=== PROMPT ===
All lines from the one with "Zwembril Purr 6+" onward, through the last line of the records below, are to be retyped word for word.

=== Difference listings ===
Start of Block

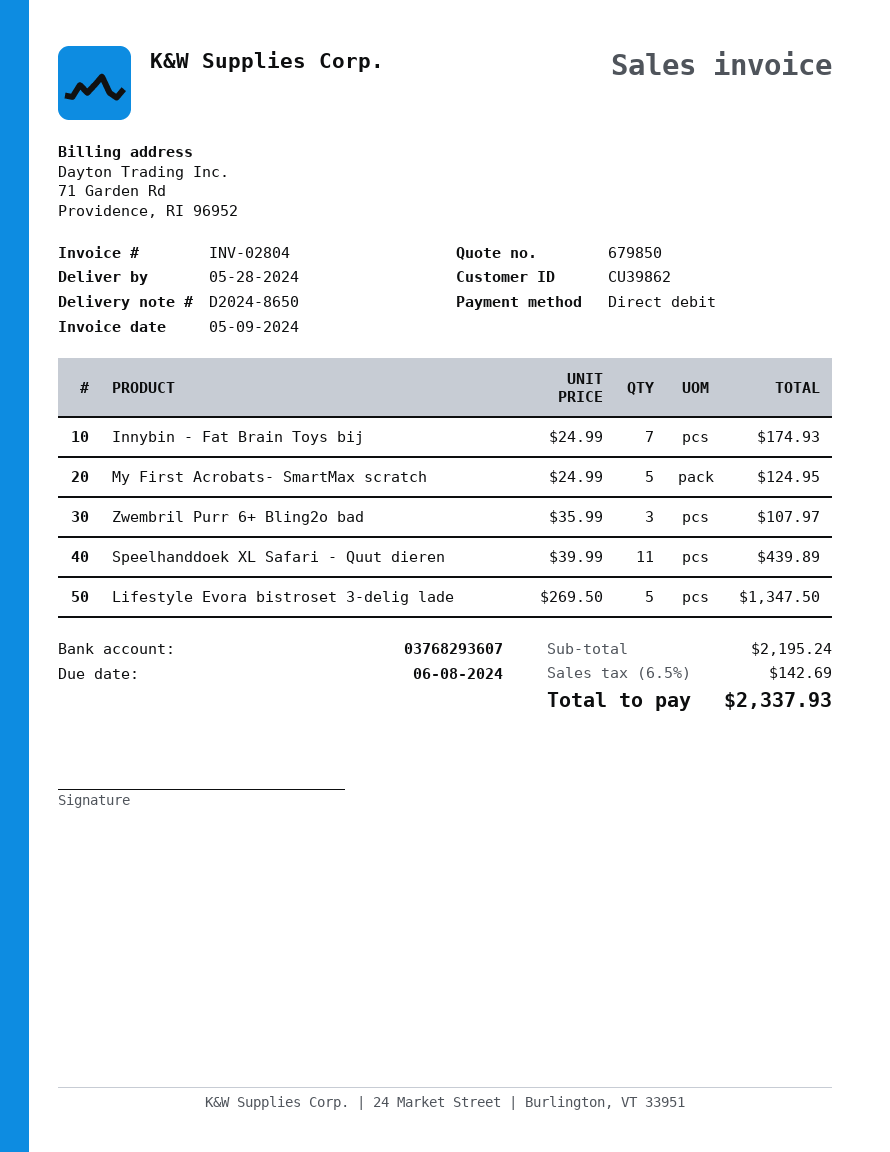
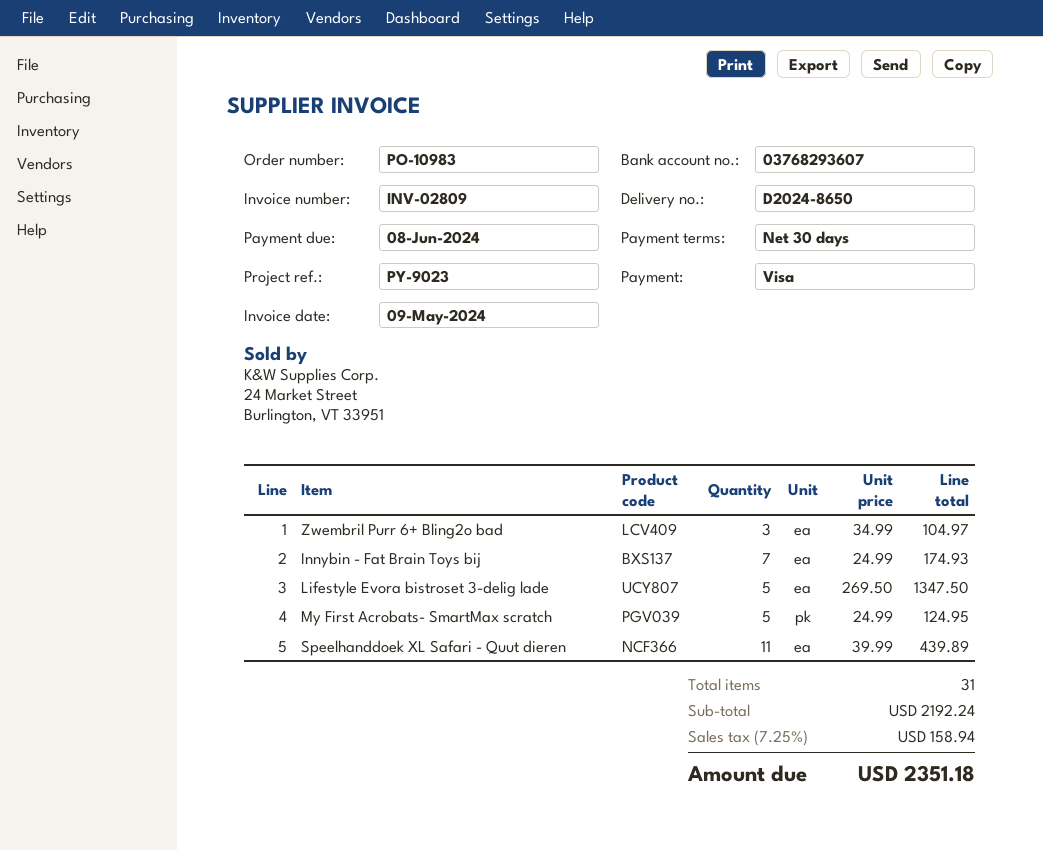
invoice number: INV-02804 -> INV-02809
payment method: direct debit -> Visa
Zwembril Purr 6+ Bling2o bad: 3 x 35.99 = 107.97 -> 3 x 34.99 = 104.97
subtotal: 2195.24 -> 2192.24
tax: 6.5% = 142.69 -> 7.25% = 158.94
total: 2337.93 -> 2351.18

End of Block

=== RESPONSE ===
Zwembril Purr 6+ Bling2o bad: 3 x 35.99 = 107.97 -> 3 x 34.99 = 104.97
subtotal: 2195.24 -> 2192.24
tax: 6.5% = 142.69 -> 7.25% = 158.94
total: 2337.93 -> 2351.18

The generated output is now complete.